Abandoned Quarry, 1956
Wood Engraving
With a large supply of granite and easy access to coastal trade routes, Maine had a thriving quarrying industry in the nineteenth century. Washington County was known for its pink, red, and black granite, which was used in architecture and monuments all over the country. However, the industry began to decline around the 1920s, leaving abandoned quarries with remnants of creativity and destined opulence. Scraps of stone intended to build monuments to American culture were left standing where they were made, now monuments to the once thriving industry.

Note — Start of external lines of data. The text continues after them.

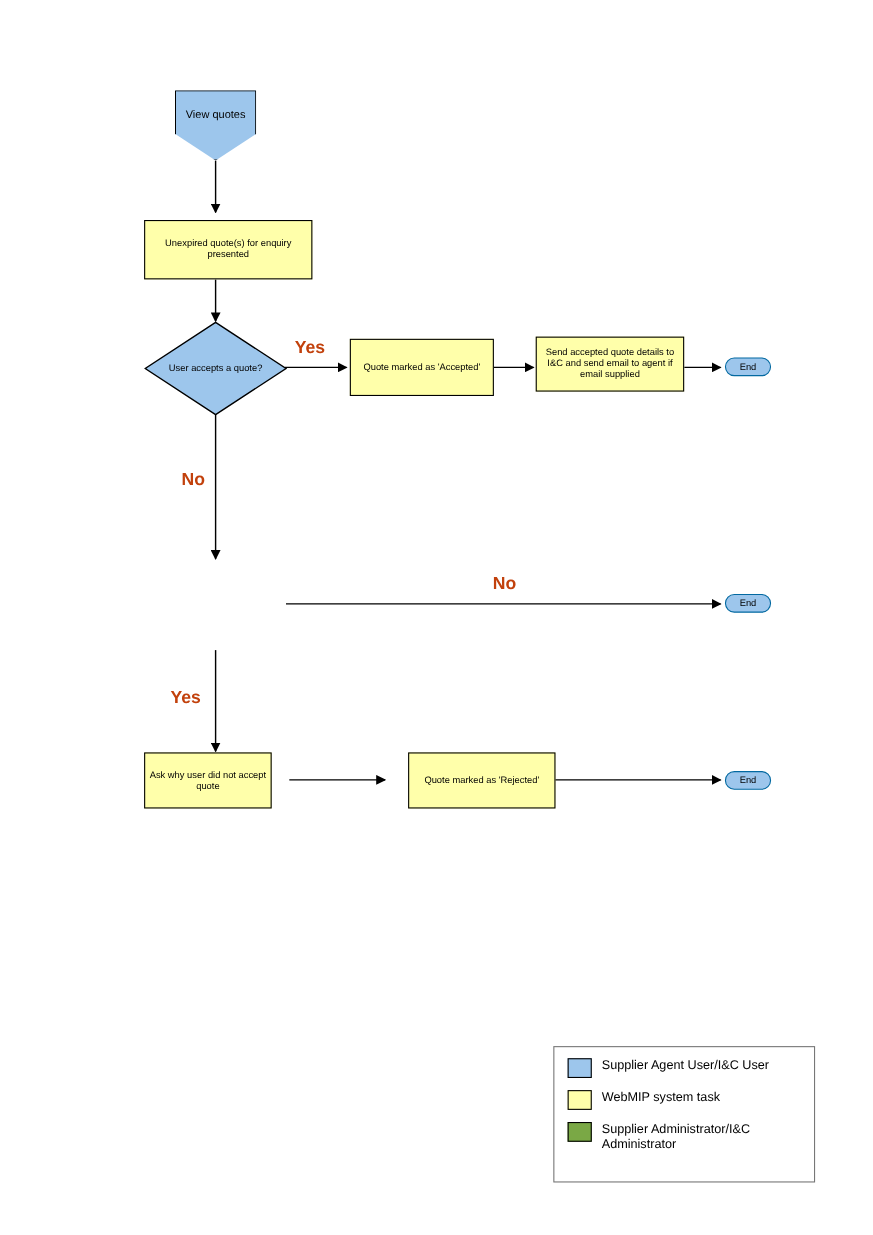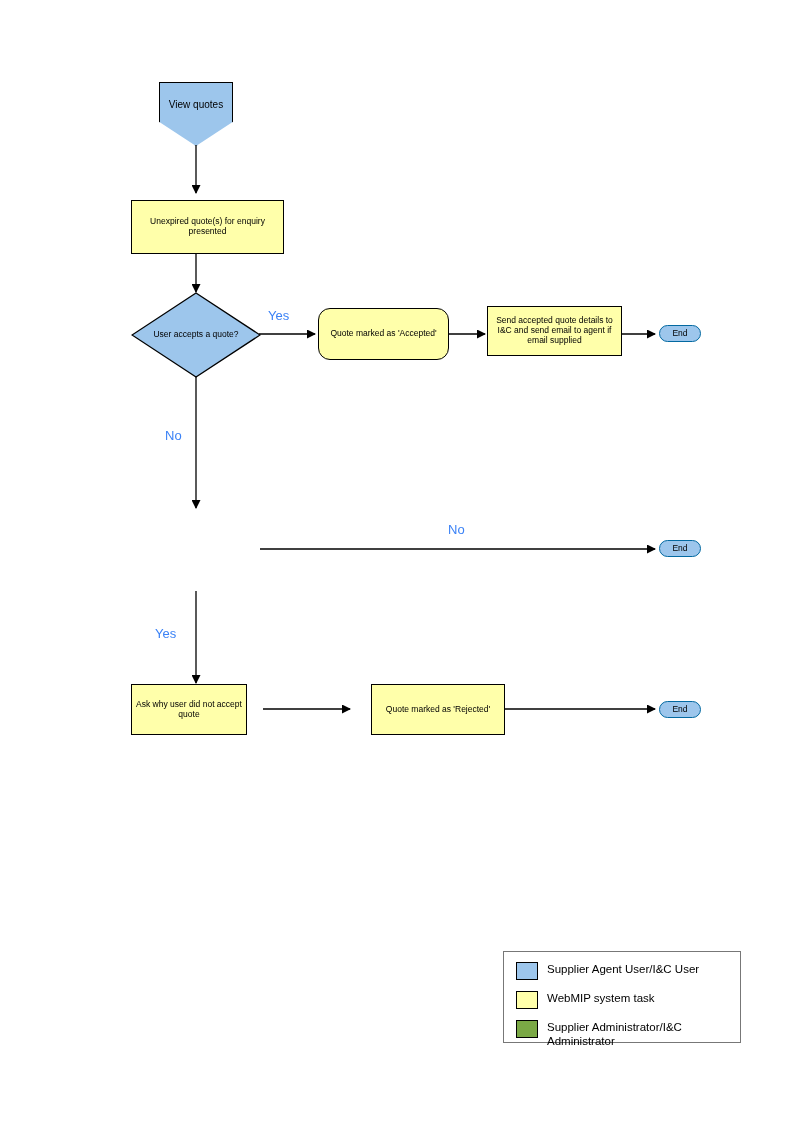--- a/index.html
+++ b/index.html
@@ -66,30 +66,31 @@
   .terminator {
     background: #9dc6ec;
     border: 1px solid #0369a1;
     border-radius: 10px;
     font-size: 8.5px;
     width: 42px;
     height: 17px;
   }
   .edge-label {
     position: absolute;
-    font-size: 13px;
-    color: #3b82f6;
+    font-size: 16px;
+    color: #c2410c;
     font-family: "Liberation Sans", sans-serif;
+    font-weight: bold;
   }
   .legend {
     position: absolute;
     left: 503px;
     top: 951px;
     width: 238px;
-    height: 92px;
+    height: 124px;
     border: 1px solid #777777;
     background: #ffffff;
     box-sizing: border-box;
     padding: 10px 0 0 12px;
   }
   .legend-row {
     display: flex;
     align-items: flex-start;
     margin-bottom: 11px;
   }
@@ -155,21 +156,21 @@
     <span>Unexpired quote(s) for enquiry presented</span>
   </div>
 
   <div class="decision-wrap" style="left:131px; top:292px; width:130px; height:86px;">
     <svg class="decision-shape" viewBox="0 0 130 86" preserveAspectRatio="none" xmlns="http://www.w3.org/2000/svg">
       <polygon points="65,1 129,43 65,85 1,43" fill="#9dc6ec" stroke="#000000" stroke-width="1.3"></polygon>
     </svg>
     <div class="decision-label">User accepts a quote?</div>
   </div>
 
-  <div class="node process" style="left:318px; top:308px; width:131px; height:52px;border-radius:12px;">
+  <div class="node process" style="left:318px; top:308px; width:131px; height:52px;">
     <span>Quote marked as 'Accepted'</span>
   </div>
 
   <div class="node process" style="left:487px; top:306px; width:135px; height:50px;">
     <span>Send accepted quote details to I&amp;C and send email to agent if email supplied</span>
   </div>
 
   <div class="node terminator" style="left:659px; top:325px;">
     <span>End</span>
   </div>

Abandoned Quarry depicts three stone sculptures on top of an outcrop, with a weathered quarry building below. The two sculptures on the left appear to be religious figures, originally intended to contribute to the architectural grandeur of a church or cathedral. The sculpture of the lay woman in the center looks out to sea as if to survey her land with pride, or to contemplate the purpose she never fulfilled. While the silhouetted gulls merge into the landscape as distant mountain ranges, Inman’s compositional contrasts of the natural stone coastline with the highly rendered carving of the sculptures emphasizes material metamorphosis.